### [The problem]
Up to and including the line with "carpeta es o", please reproduce the lines below exactly, beginning with the first.
((
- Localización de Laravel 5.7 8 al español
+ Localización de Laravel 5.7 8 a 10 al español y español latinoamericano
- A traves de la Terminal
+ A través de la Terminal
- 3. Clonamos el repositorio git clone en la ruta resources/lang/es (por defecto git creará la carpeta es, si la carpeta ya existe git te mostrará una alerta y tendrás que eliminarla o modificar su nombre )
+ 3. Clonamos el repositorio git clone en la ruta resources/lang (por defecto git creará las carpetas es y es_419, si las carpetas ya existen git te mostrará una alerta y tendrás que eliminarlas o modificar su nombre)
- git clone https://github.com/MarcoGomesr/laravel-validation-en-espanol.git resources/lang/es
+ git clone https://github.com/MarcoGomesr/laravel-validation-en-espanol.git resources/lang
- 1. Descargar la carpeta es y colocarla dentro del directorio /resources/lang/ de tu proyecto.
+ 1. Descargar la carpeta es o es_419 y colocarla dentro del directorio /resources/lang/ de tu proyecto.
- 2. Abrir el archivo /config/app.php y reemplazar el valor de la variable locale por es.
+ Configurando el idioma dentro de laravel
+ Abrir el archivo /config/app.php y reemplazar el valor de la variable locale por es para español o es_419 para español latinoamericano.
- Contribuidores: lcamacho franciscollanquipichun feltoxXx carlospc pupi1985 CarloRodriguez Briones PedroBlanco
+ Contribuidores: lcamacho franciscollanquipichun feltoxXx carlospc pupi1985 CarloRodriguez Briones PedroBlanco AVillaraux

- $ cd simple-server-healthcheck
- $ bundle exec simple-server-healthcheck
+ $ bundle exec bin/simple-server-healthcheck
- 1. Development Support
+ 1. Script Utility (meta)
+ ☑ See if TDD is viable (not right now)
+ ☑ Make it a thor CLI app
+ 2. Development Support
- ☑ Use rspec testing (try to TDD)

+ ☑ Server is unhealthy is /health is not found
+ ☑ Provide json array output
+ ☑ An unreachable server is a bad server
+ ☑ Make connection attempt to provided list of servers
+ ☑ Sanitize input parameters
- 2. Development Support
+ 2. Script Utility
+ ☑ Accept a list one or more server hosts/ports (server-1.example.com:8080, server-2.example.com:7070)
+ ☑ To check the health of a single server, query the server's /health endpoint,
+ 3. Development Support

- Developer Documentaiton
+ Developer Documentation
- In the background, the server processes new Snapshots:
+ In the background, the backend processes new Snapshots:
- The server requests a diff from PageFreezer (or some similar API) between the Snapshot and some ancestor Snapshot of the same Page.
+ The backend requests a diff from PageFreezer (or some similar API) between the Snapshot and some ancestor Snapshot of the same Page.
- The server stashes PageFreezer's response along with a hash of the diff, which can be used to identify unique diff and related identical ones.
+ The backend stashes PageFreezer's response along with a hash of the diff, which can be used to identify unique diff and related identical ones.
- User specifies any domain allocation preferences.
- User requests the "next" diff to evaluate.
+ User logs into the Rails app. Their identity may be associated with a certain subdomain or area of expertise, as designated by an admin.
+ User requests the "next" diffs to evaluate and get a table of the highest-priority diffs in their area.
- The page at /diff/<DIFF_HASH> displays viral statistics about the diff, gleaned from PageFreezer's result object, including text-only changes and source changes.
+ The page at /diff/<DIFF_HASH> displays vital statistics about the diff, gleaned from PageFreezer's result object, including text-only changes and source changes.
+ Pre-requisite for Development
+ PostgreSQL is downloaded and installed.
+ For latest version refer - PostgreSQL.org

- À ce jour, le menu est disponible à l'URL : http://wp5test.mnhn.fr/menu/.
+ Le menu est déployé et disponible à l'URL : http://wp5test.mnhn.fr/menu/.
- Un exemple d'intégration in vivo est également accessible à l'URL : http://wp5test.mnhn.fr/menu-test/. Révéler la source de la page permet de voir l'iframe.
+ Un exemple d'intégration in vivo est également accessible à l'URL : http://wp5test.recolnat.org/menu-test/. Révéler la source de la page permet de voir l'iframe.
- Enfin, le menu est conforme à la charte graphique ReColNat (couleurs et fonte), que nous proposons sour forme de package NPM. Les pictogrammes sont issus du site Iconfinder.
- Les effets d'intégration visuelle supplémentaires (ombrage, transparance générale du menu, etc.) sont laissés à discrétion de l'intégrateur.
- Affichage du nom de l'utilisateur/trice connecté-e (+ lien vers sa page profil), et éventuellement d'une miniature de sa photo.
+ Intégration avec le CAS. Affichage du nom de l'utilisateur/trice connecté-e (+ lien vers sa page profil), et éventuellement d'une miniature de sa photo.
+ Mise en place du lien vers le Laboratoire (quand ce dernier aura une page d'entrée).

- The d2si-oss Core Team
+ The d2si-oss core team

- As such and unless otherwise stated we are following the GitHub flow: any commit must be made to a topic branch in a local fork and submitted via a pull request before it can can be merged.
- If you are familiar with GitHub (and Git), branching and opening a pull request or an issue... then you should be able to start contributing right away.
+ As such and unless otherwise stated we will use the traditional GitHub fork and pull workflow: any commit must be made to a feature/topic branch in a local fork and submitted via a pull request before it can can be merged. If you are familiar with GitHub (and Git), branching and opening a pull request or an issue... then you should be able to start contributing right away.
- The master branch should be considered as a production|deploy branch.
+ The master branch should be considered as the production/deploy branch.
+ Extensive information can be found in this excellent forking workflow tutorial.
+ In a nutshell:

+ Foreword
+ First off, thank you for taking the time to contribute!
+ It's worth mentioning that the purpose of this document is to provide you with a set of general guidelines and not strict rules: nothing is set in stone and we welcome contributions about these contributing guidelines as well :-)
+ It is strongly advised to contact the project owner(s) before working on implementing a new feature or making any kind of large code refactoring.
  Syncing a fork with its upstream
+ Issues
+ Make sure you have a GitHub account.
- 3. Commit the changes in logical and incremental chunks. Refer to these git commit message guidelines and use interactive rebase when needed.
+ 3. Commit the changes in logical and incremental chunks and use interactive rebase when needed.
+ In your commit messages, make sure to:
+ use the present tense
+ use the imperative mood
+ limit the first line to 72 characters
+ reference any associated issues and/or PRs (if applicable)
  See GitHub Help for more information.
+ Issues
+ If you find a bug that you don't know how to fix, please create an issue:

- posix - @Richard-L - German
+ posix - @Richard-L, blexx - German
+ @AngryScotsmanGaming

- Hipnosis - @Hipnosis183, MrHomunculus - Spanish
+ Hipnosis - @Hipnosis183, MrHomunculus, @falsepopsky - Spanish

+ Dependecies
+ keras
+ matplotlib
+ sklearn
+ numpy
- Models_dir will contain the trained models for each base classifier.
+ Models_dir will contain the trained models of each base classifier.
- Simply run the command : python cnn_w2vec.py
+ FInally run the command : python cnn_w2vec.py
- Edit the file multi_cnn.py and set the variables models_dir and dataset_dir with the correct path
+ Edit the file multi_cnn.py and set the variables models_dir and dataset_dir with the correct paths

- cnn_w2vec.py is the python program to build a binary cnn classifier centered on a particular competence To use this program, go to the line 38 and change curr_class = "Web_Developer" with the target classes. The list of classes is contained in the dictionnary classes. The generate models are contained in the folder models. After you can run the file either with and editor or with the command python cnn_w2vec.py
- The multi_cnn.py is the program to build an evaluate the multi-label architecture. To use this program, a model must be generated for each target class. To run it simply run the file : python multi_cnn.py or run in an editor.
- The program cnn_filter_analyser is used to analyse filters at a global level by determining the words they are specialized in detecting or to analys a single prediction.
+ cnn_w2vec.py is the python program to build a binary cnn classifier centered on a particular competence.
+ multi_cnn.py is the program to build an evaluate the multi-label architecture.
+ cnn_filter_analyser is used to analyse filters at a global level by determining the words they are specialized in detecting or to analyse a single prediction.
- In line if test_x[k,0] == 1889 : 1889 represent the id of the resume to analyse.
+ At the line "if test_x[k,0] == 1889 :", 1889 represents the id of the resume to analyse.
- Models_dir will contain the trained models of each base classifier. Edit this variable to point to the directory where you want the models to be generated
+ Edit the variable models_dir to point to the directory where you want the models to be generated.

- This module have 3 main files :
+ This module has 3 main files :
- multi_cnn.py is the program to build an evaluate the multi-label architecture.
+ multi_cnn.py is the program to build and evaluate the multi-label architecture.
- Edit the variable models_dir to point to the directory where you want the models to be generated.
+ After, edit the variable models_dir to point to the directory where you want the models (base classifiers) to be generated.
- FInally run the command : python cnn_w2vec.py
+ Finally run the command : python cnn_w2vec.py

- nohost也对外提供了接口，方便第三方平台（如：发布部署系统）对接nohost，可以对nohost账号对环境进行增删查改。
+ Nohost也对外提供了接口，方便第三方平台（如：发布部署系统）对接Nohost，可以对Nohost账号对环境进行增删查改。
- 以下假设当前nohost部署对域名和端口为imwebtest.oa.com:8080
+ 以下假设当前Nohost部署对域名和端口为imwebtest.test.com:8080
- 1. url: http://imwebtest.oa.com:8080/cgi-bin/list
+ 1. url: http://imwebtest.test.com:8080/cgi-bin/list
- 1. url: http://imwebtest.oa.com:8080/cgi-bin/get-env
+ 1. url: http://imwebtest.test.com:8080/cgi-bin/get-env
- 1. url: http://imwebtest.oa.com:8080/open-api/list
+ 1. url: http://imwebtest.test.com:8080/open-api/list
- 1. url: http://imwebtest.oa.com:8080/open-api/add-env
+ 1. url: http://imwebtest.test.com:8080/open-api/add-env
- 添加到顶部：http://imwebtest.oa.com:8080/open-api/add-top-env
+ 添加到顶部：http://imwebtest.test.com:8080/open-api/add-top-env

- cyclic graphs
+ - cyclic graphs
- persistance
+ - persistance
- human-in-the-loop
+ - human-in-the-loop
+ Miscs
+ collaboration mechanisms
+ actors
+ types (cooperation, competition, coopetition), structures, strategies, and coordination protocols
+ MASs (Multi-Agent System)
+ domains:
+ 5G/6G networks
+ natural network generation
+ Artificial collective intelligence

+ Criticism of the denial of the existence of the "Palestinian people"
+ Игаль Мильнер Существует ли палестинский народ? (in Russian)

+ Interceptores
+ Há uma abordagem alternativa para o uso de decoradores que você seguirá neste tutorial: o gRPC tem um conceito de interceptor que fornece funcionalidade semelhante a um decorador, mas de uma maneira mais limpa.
))
### [Final answer]
- Localización de Laravel 5.7 8 al español
+ Localización de Laravel 5.7 8 a 10 al español y español latinoamericano
- A traves de la Terminal
+ A través de la Terminal
- 3. Clonamos el repositorio git clone en la ruta resources/lang/es (por defecto git creará la carpeta es, si la carpeta ya existe git te mostrará una alerta y tendrás que eliminarla o modificar su nombre )
+ 3. Clonamos el repositorio git clone en la ruta resources/lang (por defecto git creará las carpetas es y es_419, si las carpetas ya existen git te mostrará una alerta y tendrás que eliminarlas o modificar su nombre)
- git clone https://github.com/MarcoGomesr/laravel-validation-en-espanol.git resources/lang/es
+ git clone https://github.com/MarcoGomesr/laravel-validation-en-espanol.git resources/lang
- 1. Descargar la carpeta es y colocarla dentro del directorio /resources/lang/ de tu proyecto.
+ 1. Descargar la carpeta es o es_419 y colocarla dentro del directorio /resources/lang/ de tu proyecto.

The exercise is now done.